Santa & Cie 2


5 ans après le mal-aimé et pourtant très amusant Sur la piste du Marsupilami (2012), Alain Chabat nous revient avec un nouveau projet très attendu et très curieux : un film de Noël avec un père Noël qui existe, franco-français, très Nul, dans un Paris enchanté. Retour sur l’un des longs-métrages français les plus attendus de l’année.

Le Père Noël c’est vraiment un branleur*

Sur le papier, on ne savait pas trop quoi penser de ce Santa & Cie. Comment parvenir à adapter en France un genre si imprégné dans la culture américaine ? Comment imaginer le visage et les mimiques si reconnaissables d’Alain Chabat dans le costume du personnage le plus célèbre de la culture populaire ? Comment l’humour des Nuls ultra-référencé allait pouvoir rencontrer la naïveté du film pour enfant ? Comment une telle rencontre pourrait-elle éviter le kitsch trop souvent observé dans les blockbusters français ? Malgré toutes ces questions, dans mon coin, j’y croyais. Même quand la bande annonce (assez laide) et les premières affiches ratées sont arrivées, je continuais à y croire. Parce qu’Alain Chabat et son charme persistant ne m’avait encore jamais déçu (je tiens RRRrrrr (2004) pour la meilleure comédie française des années 2000, oui oui), et que je voulais bien croire que seul lui pouvait relever le pari. Qu’en est-il donc ?

L’histoire est simple. Le père Noël est habillé en vert. Il s’appelle Santa Claus. Il vit au Pôle Nord un quotidien paisible et pantouflard accompagnée de sa femme Wanda. Il laisse ses 92000 lutins s’occuper des millions de jouets commandés par des enfants de tous les pays. Jusqu’au jour où le lutin en chef, Magnus, tombe malade et s’effondre, suivi de tous ses autres s’écroulant à sa suite comme un ban de poissons. Une seule solution existe, trouver 92000 tubes de vitamines C. Santa doit alors s’envoler pour Paris pour trouver ces vitamines à temps avant le jour de Noël. Il sera aidé par un couple de parisiens et leurs deux enfants.
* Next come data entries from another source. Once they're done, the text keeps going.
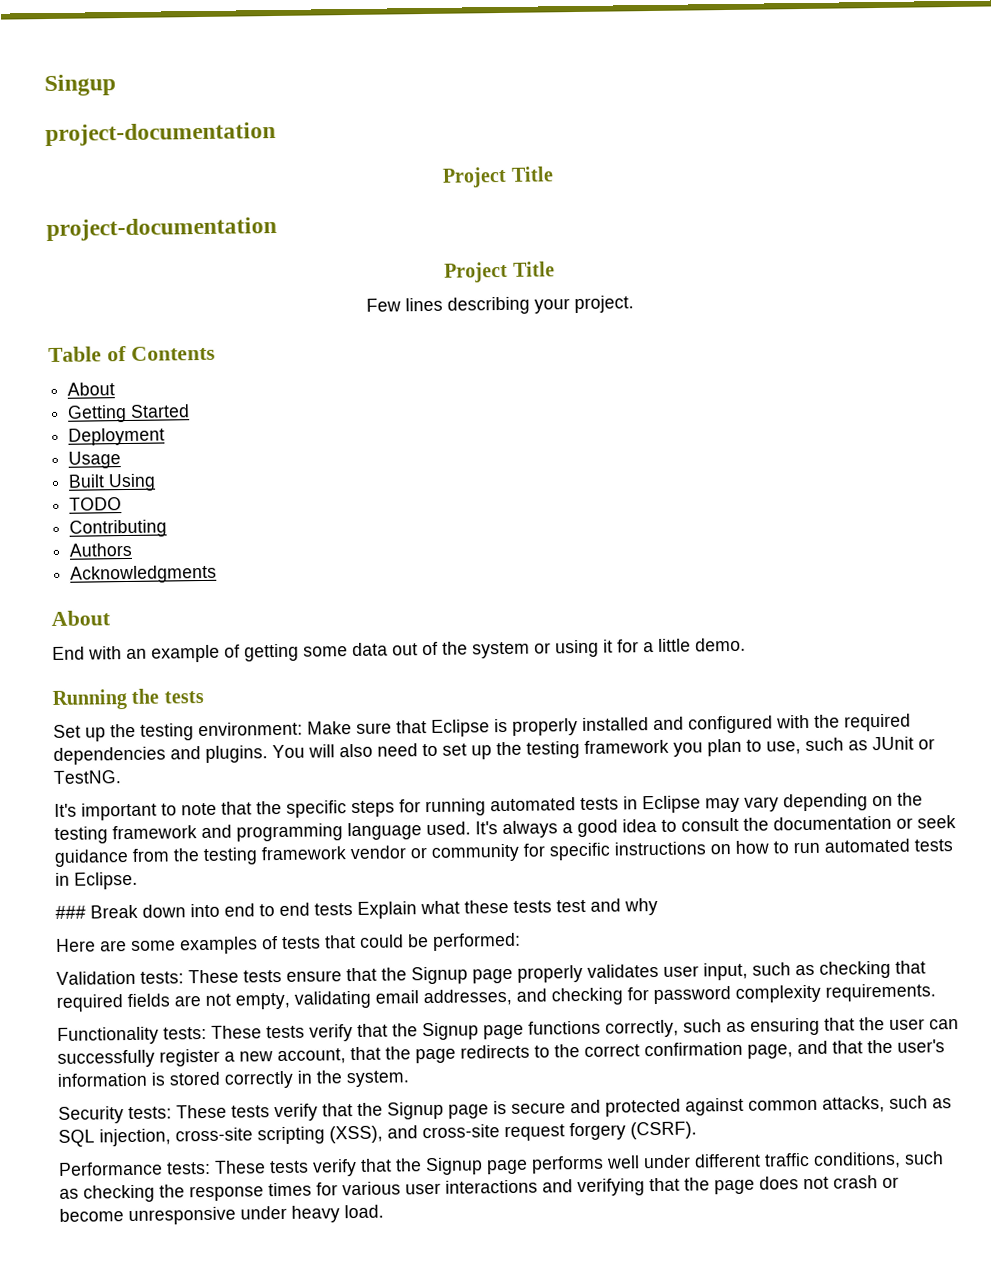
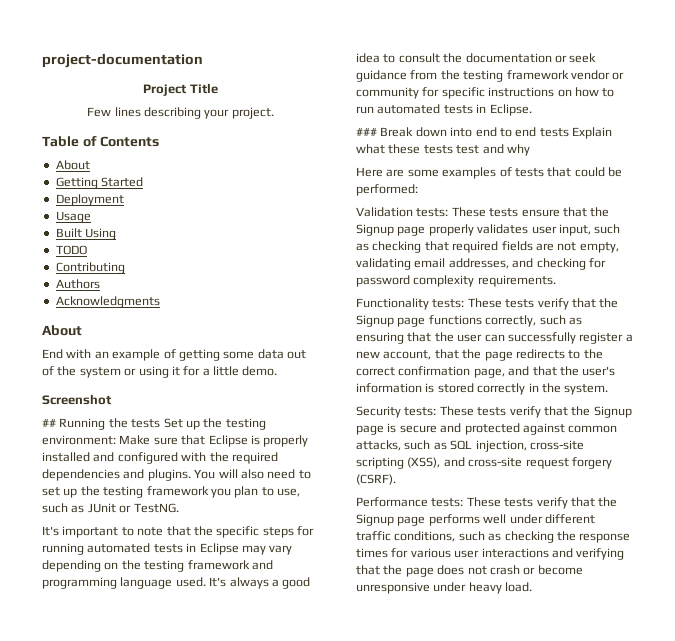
- Singup
- project-documentation
- Project Title
- Running the tests
- Set up the testing environment: Make sure that Eclipse is properly installed and configured with the required dependencies and plugins.
+ Screenshot
+ ## Running the tests Set up the testing environment: Make sure that Eclipse is properly installed and configured with the required dependencies and plugins.

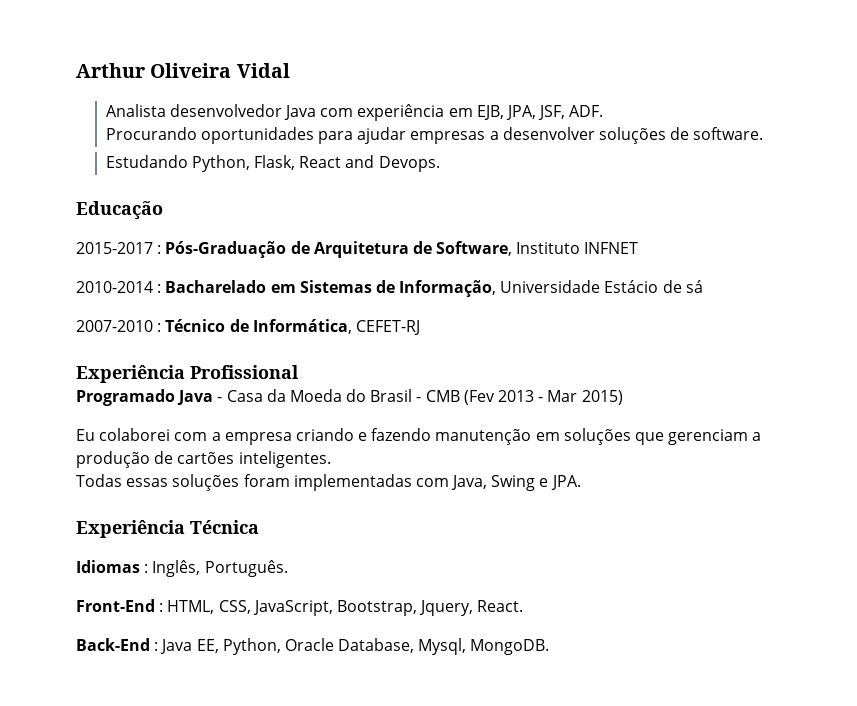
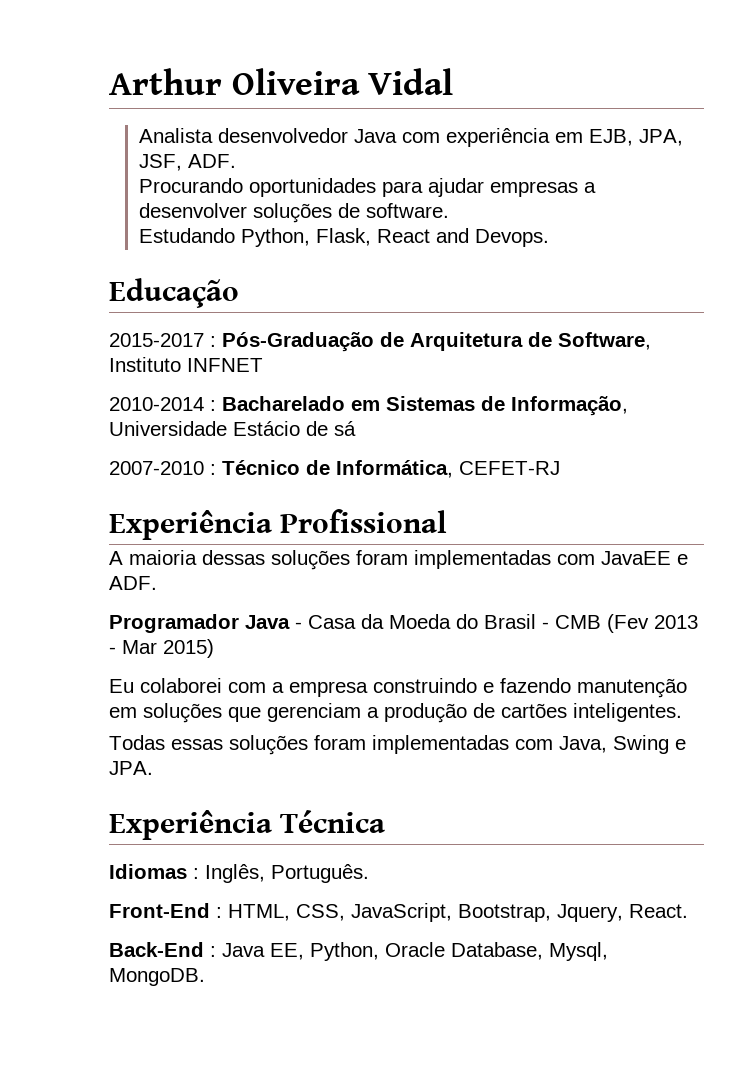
- Programado Java - Casa da Moeda do Brasil - CMB (Fev 2013 - Mar 2015)
+ A maioria dessas soluções foram implementadas com JavaEE e ADF.
+ Programador Java - Casa da Moeda do Brasil - CMB (Fev 2013 - Mar 2015)
- Eu colaborei com a empresa criando e fazendo manutenção em soluções que gerenciam a produção de cartões inteligentes.
+ Eu colaborei com a empresa construindo e fazendo manutenção em soluções que gerenciam a produção de cartões inteligentes.

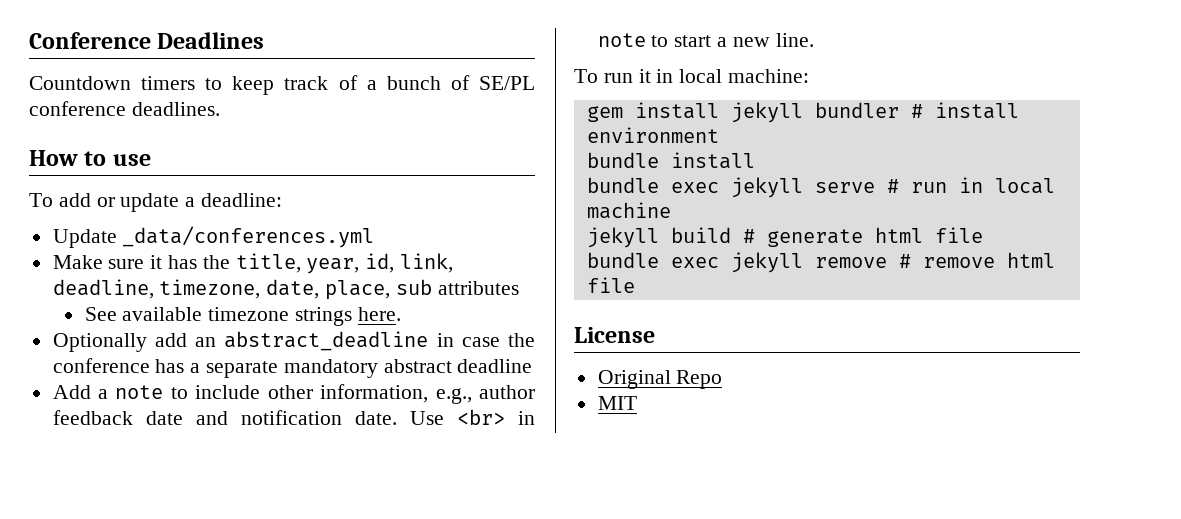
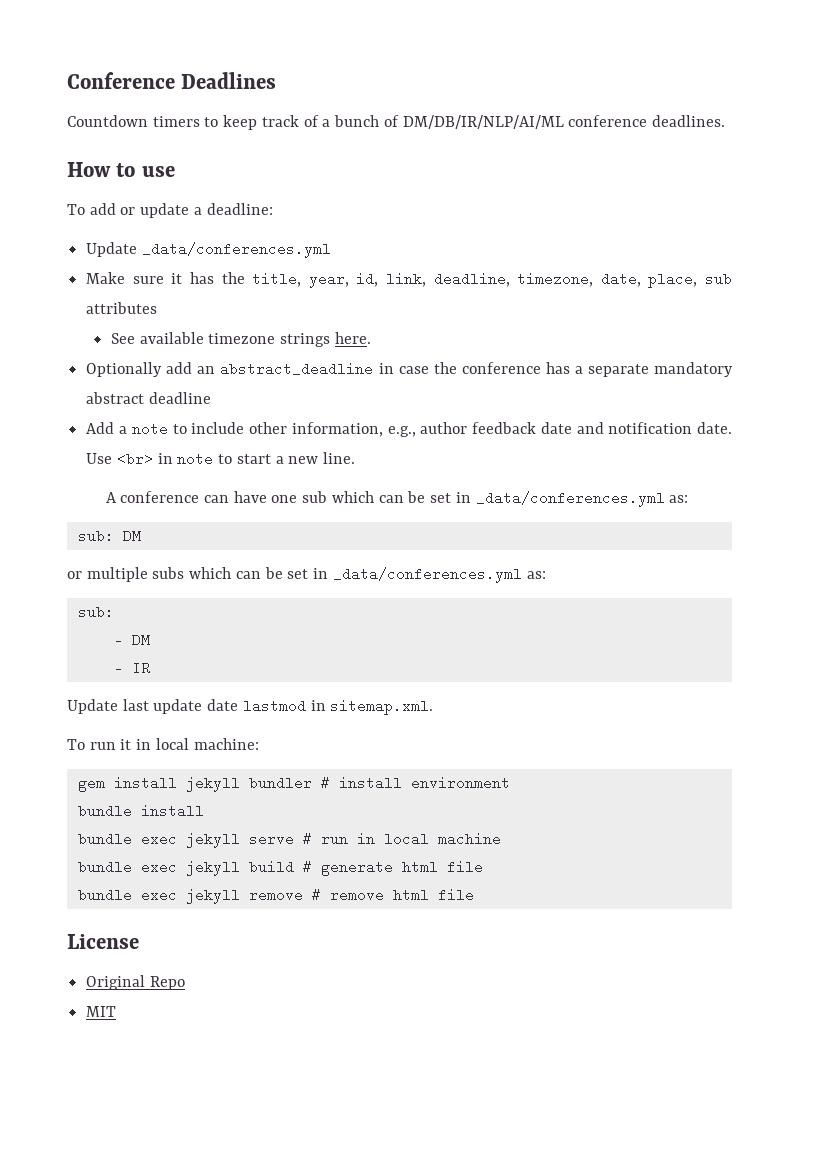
- Countdown timers to keep track of a bunch of SE/PL conference deadlines.
+ Countdown timers to keep track of a bunch of DM/DB/IR/NLP/AI/ML conference deadlines.
+ A conference can have one sub which can be set in _data/conferences.yml as:
+ sub: DM
+ or multiple subs which can be set in _data/conferences.yml as:
+ sub:
+ - DM
+ - IR
+ Update last update date lastmod in sitemap.xml.
- jekyll build # generate html file
+ bundle exec jekyll build # generate html file

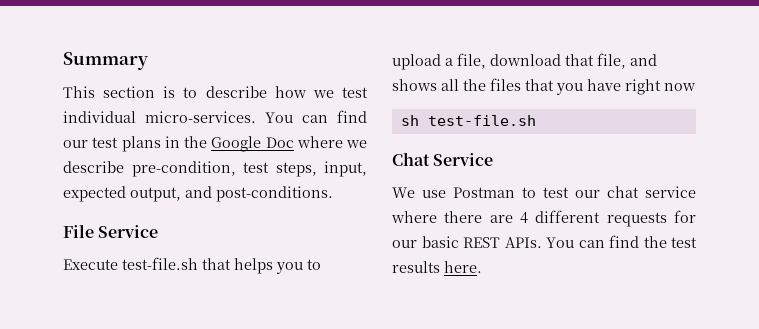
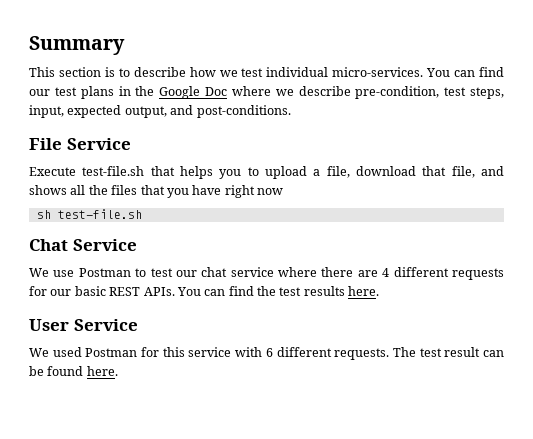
+ User Service
+ We used Postman for this service with 6 different requests. The test result can be found here.

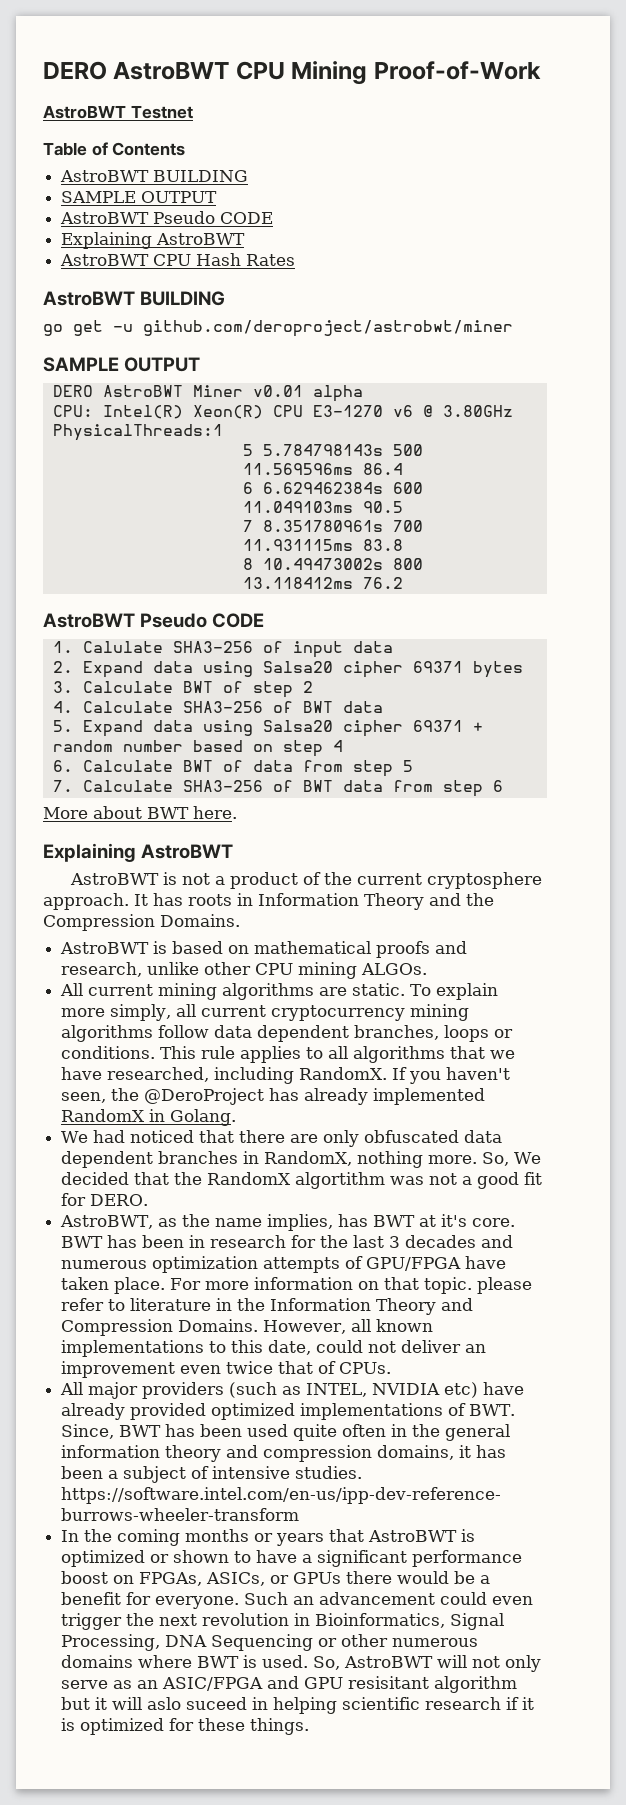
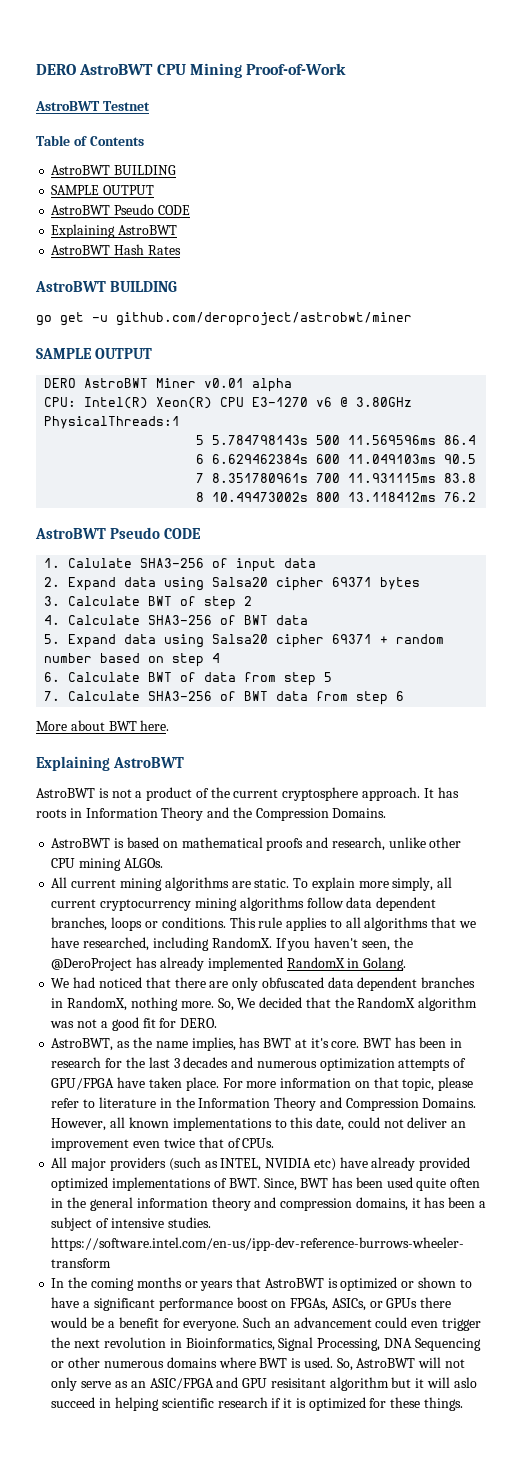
- AstroBWT CPU Hash Rates
+ AstroBWT Hash Rates
- So, We decided that the RandomX algortithm was not a good fit for DERO.
+ So, We decided that the RandomX algorithm was not a good fit for DERO.
- For more information on that topic. please refer to literature in the Information Theory and Compression Domains.
+ For more information on that topic, please refer to literature in the Information Theory and Compression Domains.
- So, AstroBWT will not only serve as an ASIC/FPGA and GPU resisitant algorithm but it will aslo suceed in helping scientific research if it is optimized for these things.
+ So, AstroBWT will not only serve as an ASIC/FPGA and GPU resisitant algorithm but it will aslo succeed in helping scientific research if it is optimized for these things.

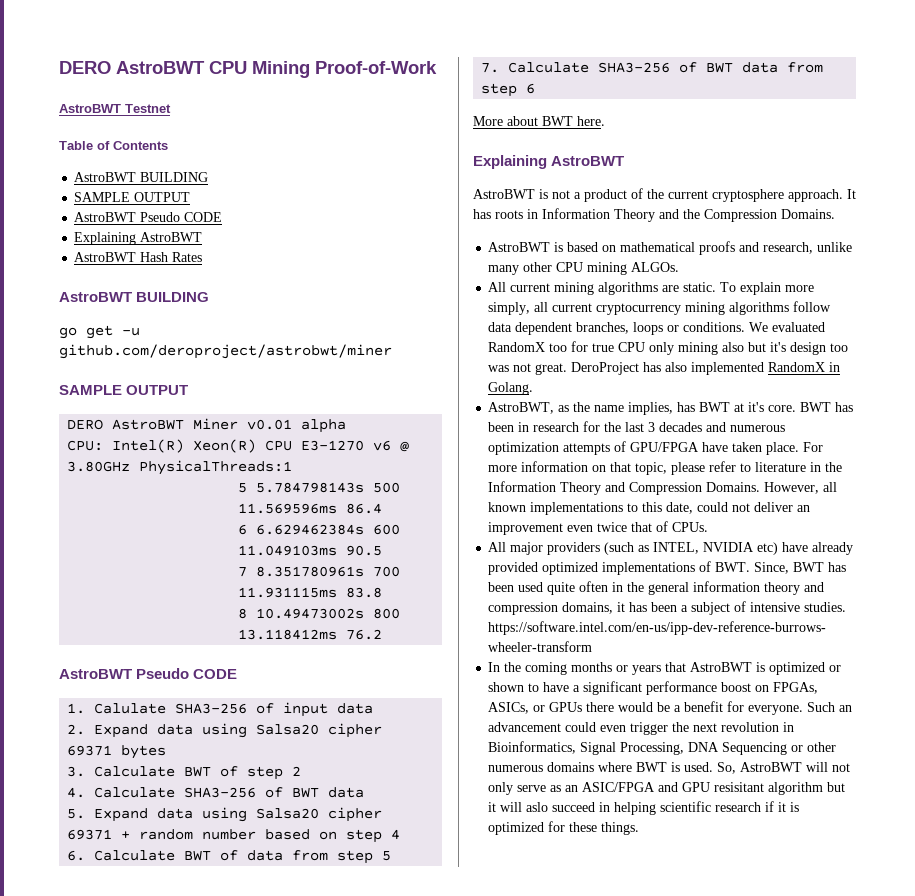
- AstroBWT is based on mathematical proofs and research, unlike other CPU mining ALGOs.
+ AstroBWT is based on mathematical proofs and research, unlike many other CPU mining ALGOs.
- This rule applies to all algorithms that we have researched, including RandomX. If you haven't seen, the @DeroProject has already implemented RandomX in Golang.
- We had noticed that there are only obfuscated data dependent branches in RandomX, nothing more. So, We decided that the RandomX algorithm was not a good fit for DERO.
+ We evaluated RandomX too for true CPU only mining also but it's design too was not great. DeroProject has also implemented RandomX in Golang.

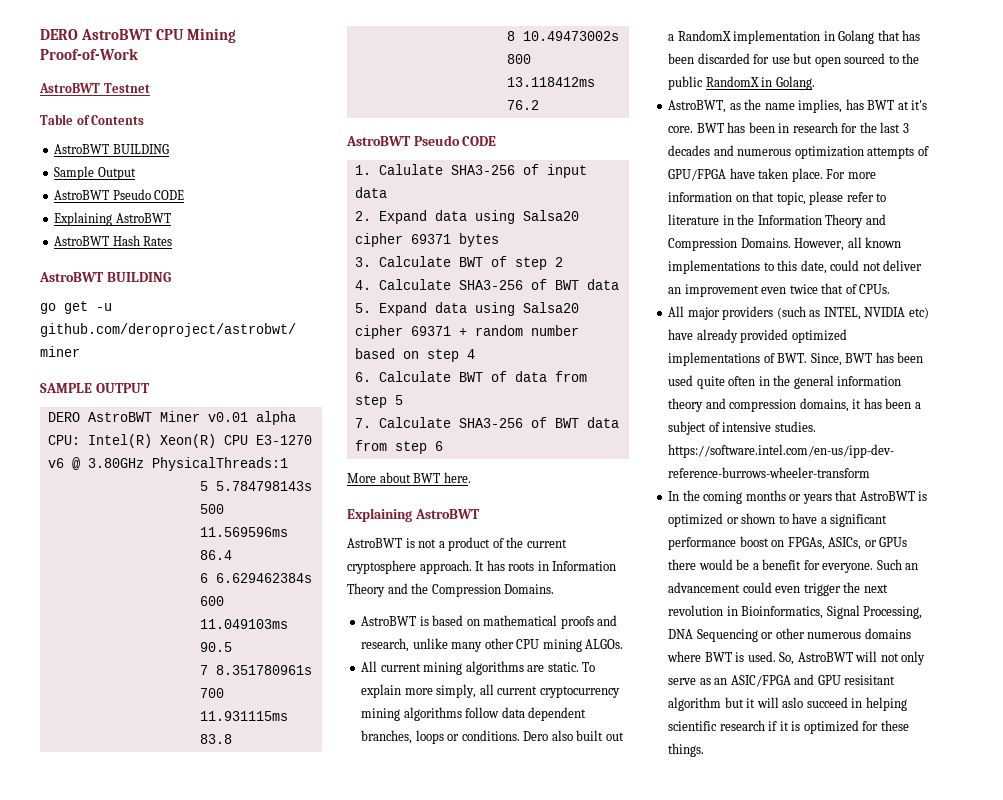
  Table of Contents
  AstroBWT BUILDING
- SAMPLE OUTPUT
+ Sample Output
- We evaluated RandomX too for true CPU only mining also but it's design too was not great. DeroProject has also implemented RandomX in Golang.
+ Dero also built out a RandomX implementation in Golang that has been discarded for use but open sourced to the public RandomX in Golang.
L’une des premières qualités du long-métrage c’est sa capacité à tenir son intrigue et à en faire un grand film familial quasiment toujours captivant. Empli de retournements et de situations plus ou moins accomplis, il parvient à maintenir une certaine tension jusqu’à un dernier mouvement assez merveilleux, avec en paroxysme une échappée en rennes dans les rues illuminées de Paris. Dans cette scène, on perçoit la plus belle qualité du projet : celle de créer une vraie émotion dans une grande scène de film populaire à l’américaine, mais dans les décors de Paris. Le temps d’une scène, faire de Paris un espace de magie accueillant tous les clichés du film de Noël. Cette qualité d’adaptation, bien que très accomplie, n’est pas le plus fort. Ce qui est beau c’est de voir Paris réenchantée, loin de celui sinistre des canons du cinéma français d’auteur ou de celui triste et froid de la réalité post-attentats. Par-là, la croyance de Chabat dans « la magie de Noël » paraît totalement dépourvue de cynisme ou toute arrière-pensée mercantile, vraiment candide et joyeuse.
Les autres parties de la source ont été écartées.